**What the task requires**
Retype only what runs from the first line of the listing to the line holding "Aaron Ziffle | BodyweightKg: 82.2 -> 82", both included. Do not retype the pictures.

**Records for the exercise**
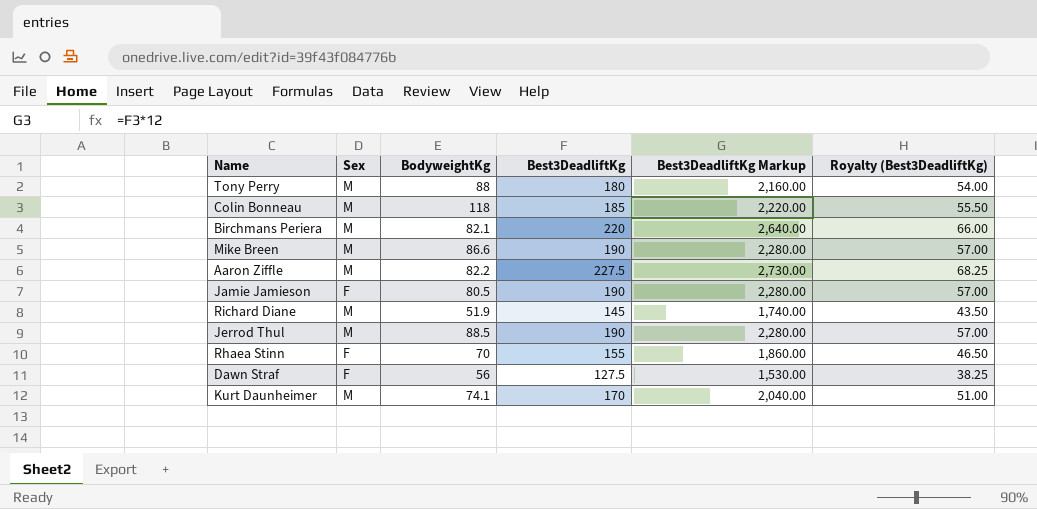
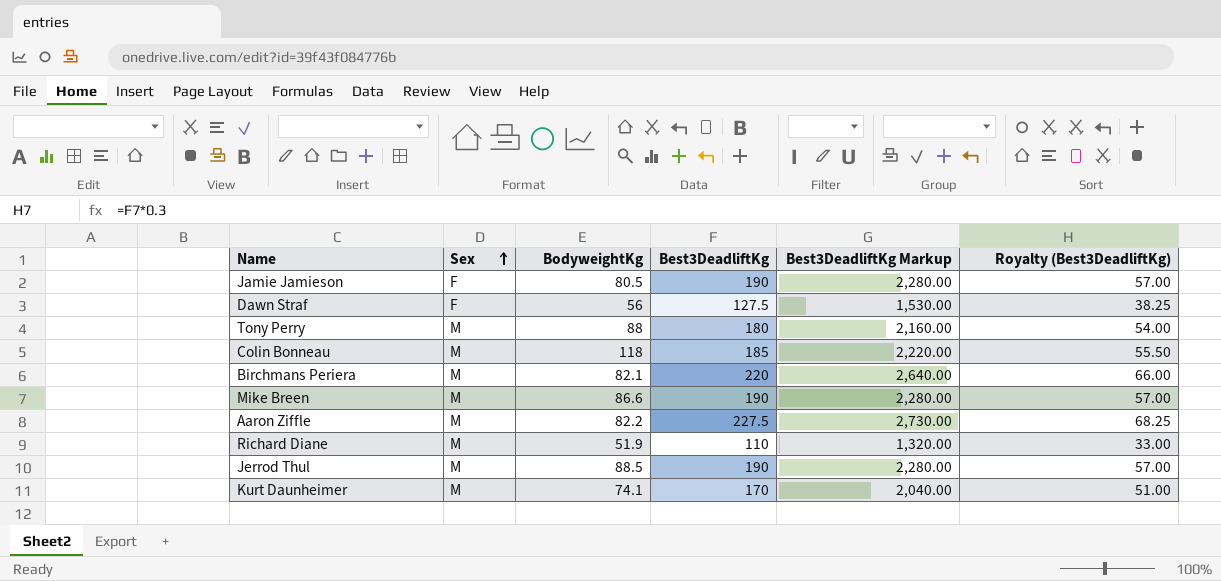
row order: none -> Sex ascending
row Rhaea Stinn: F | 70 | 155 | 1,860.00 | 46.50 -> none
Richard Diane | Best3DeadliftKg: 145 -> 110
Richard Diane | Best3DeadliftKg Markup: 1,740.00 -> 1,320.00
Richard Diane | Royalty (Best3DeadliftKg): 43.50 -> 33.00

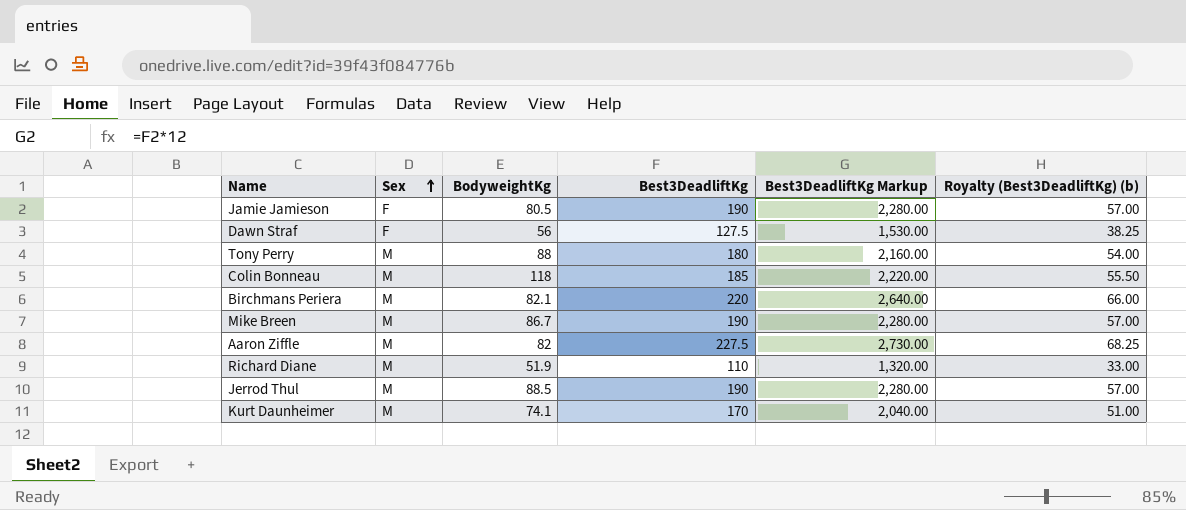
column name: Royalty (Best3DeadliftKg) -> Royalty (Best3DeadliftKg) (b)
Mike Breen | BodyweightKg: 86.6 -> 86.7
Aaron Ziffle | BodyweightKg: 82.2 -> 82

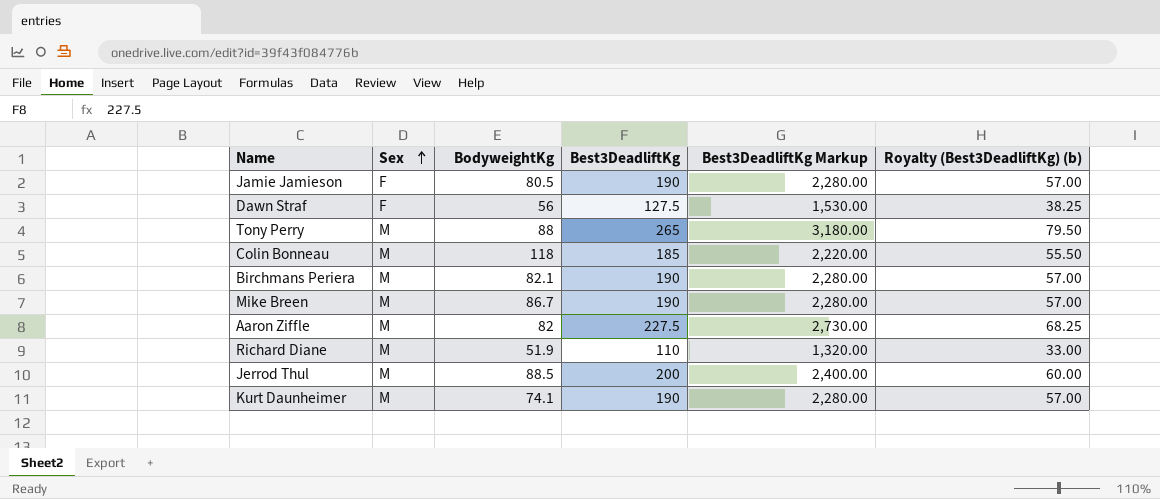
Tony Perry | Best3DeadliftKg: 180 -> 265
Tony Perry | Best3DeadliftKg Markup: 2,160.00 -> 3,180.00
Tony Perry | Royalty (Best3DeadliftKg) (b): 54.00 -> 79.50
Birchmans Periera | Best3DeadliftKg: 220 -> 190
Birchmans Periera | Best3DeadliftKg Markup: 2,640.00 -> 2,280.00
Birchmans Periera | Royalty (Best3DeadliftKg) (b): 66.00 -> 57.00
Jerrod Thul | Best3DeadliftKg: 190 -> 200
Jerrod Thul | Best3DeadliftKg Markup: 2,280.00 -> 2,400.00
Jerrod Thul | Royalty (Best3DeadliftKg) (b): 57.00 -> 60.00
Kurt Daunheimer | Best3DeadliftKg: 170 -> 190
Kurt Daunheimer | Best3DeadliftKg Markup: 2,040.00 -> 2,280.00
Kurt Daunheimer | Royalty (Best3DeadliftKg) (b): 51.00 -> 57.00

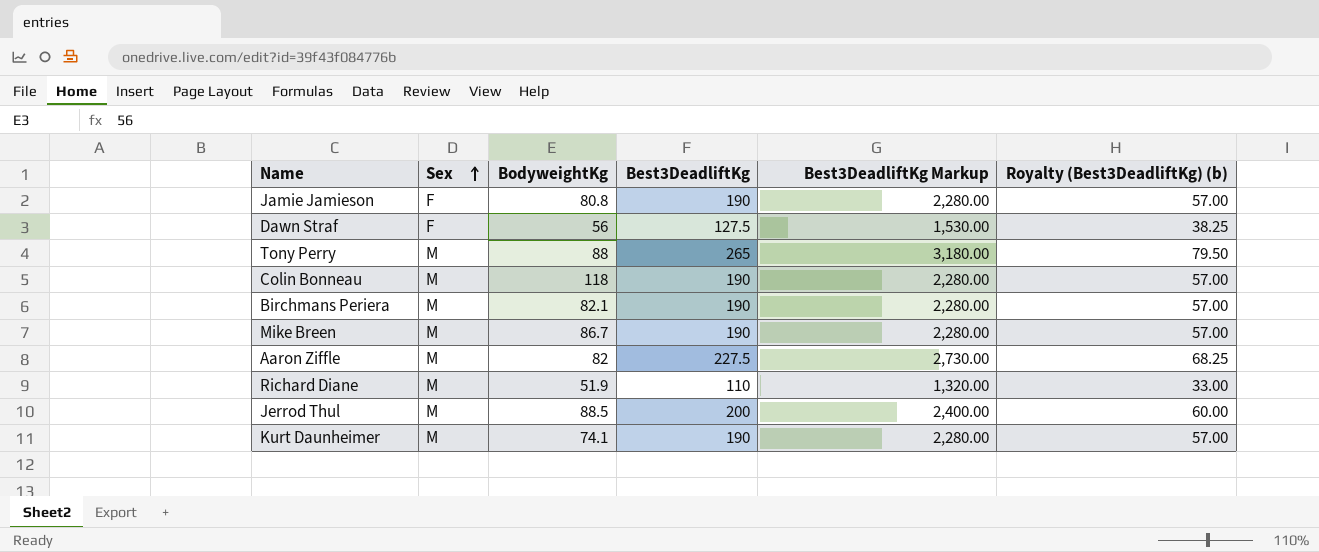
Jamie Jamieson | BodyweightKg: 80.5 -> 80.8
Colin Bonneau | Best3DeadliftKg: 185 -> 190
Colin Bonneau | Best3DeadliftKg Markup: 2,220.00 -> 2,280.00
Colin Bonneau | Royalty (Best3DeadliftKg) (b): 55.50 -> 57.00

**Problem solution**
row order: none -> Sex ascending
row Rhaea Stinn: F | 70 | 155 | 1,860.00 | 46.50 -> none
Richard Diane | Best3DeadliftKg: 145 -> 110
Richard Diane | Best3DeadliftKg Markup: 1,740.00 -> 1,320.00
Richard Diane | Royalty (Best3DeadliftKg): 43.50 -> 33.00

column name: Royalty (Best3DeadliftKg) -> Royalty (Best3DeadliftKg) (b)
Mike Breen | BodyweightKg: 86.6 -> 86.7
Aaron Ziffle | BodyweightKg: 82.2 -> 82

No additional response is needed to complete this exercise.